Los deportados arribaron a la República Centroafricana el pasado 28 de agosto. Desde su llegada, los connacionales han denunciado una serie de situaciones críticas y abusos cometidos por oficiales migratorios estadounidenses durante sus detenciones.
Isaac Cruz denunció haber sufrido graves abusos durante su detención por parte de las autoridades de Estados Unidos. Por su parte, Kenis López también formuló acusaciones públicas contra los oficiales de migración estadounidenses por malos tratos.
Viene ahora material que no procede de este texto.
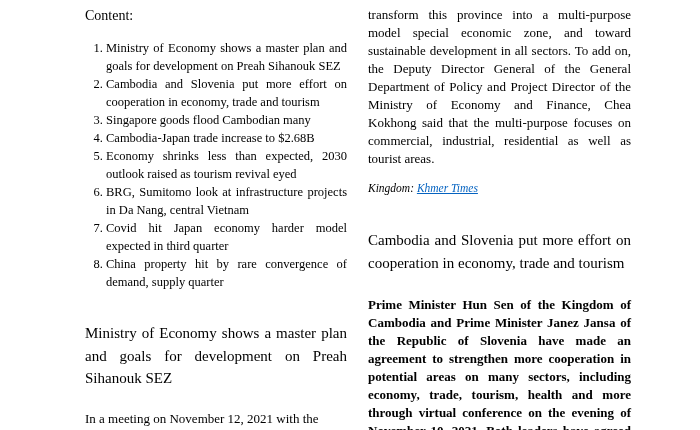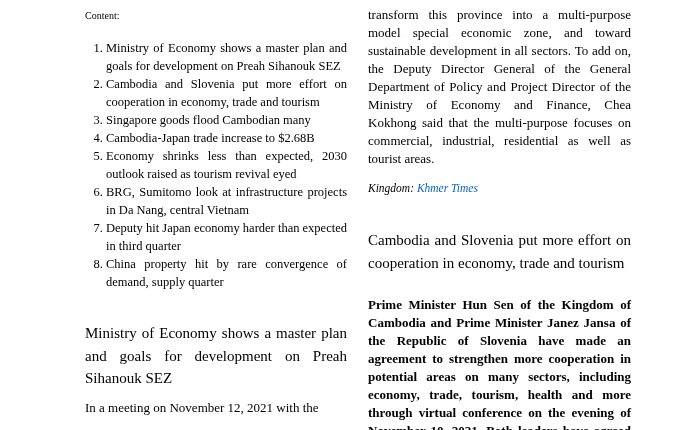"Content:" .content-heading { font-size: 10px -> 14px }
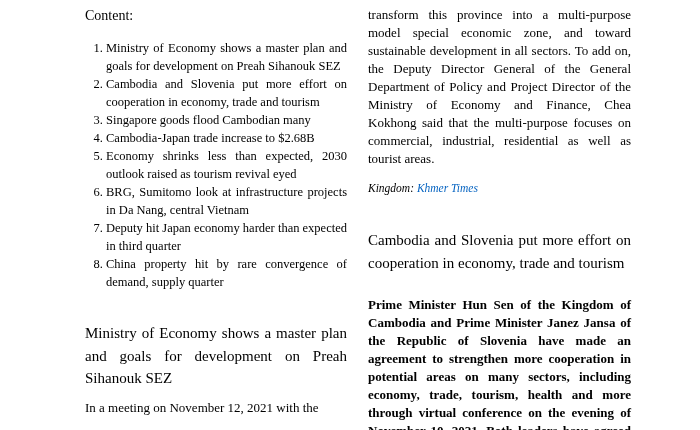"Khmer Times" .source-link { text-decoration: none -> underline }
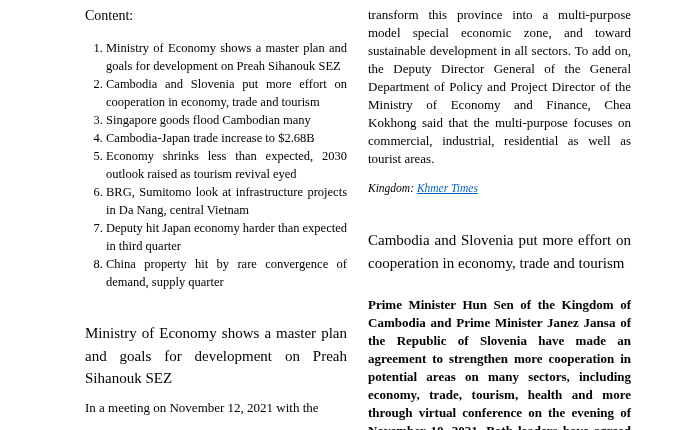"Deputy hit Japan economy harder" li { text: Deputy hit Japan economy harder than -> Covid hit Japan economy harder model }
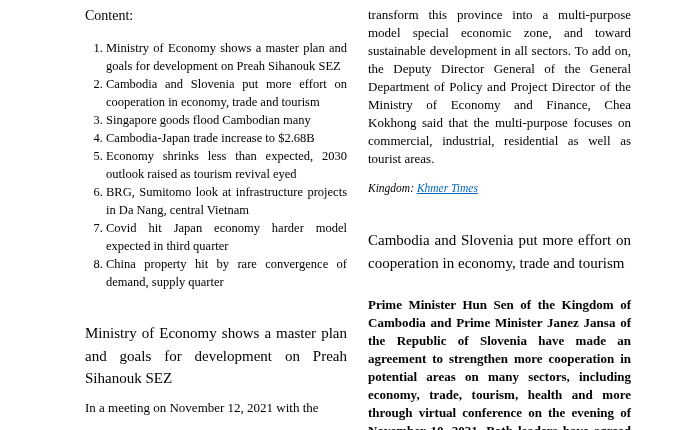"In a meeting on November" .col-left .body-para { margin-top: 9px -> 20px }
En el caso de Luis Carlos Mendoza Santamaría, fue detenido durante una cita migratoria rutinaria para el registro de huellas dactilares, momento en el cual se le aplicó un proceso de deportación. Además, denunció que las autoridades estadounidenses retienen su pasaporte.
Actualmente, el grupo enfrenta una situación de vulnerabilidad en un continente desconocido, donde carecen de rumbo fijo y enfrentan restricciones severas a su movilización, sumado a problemas de acceso a servicios básicos como agua y energía eléctrica.
Organizaciones y personas desplazadas señalan que las medidas implementadas bajo la nueva administración de Donald Trump han derivado en violaciones a los derechos humanos de migrantes que mantenían solicitudes de asilo u otros procesos abiertos de regularización en Estados Unidos.
La situación afecta no solo a ciudadanos nicaragüenses, sino también a migrantes de nacionalidades venezolana y cubana, quienes han declarado que no registraban antecedentes delictivos y se encontraban cumpliendo trámites migratorios al momento de su arresto y expulsión.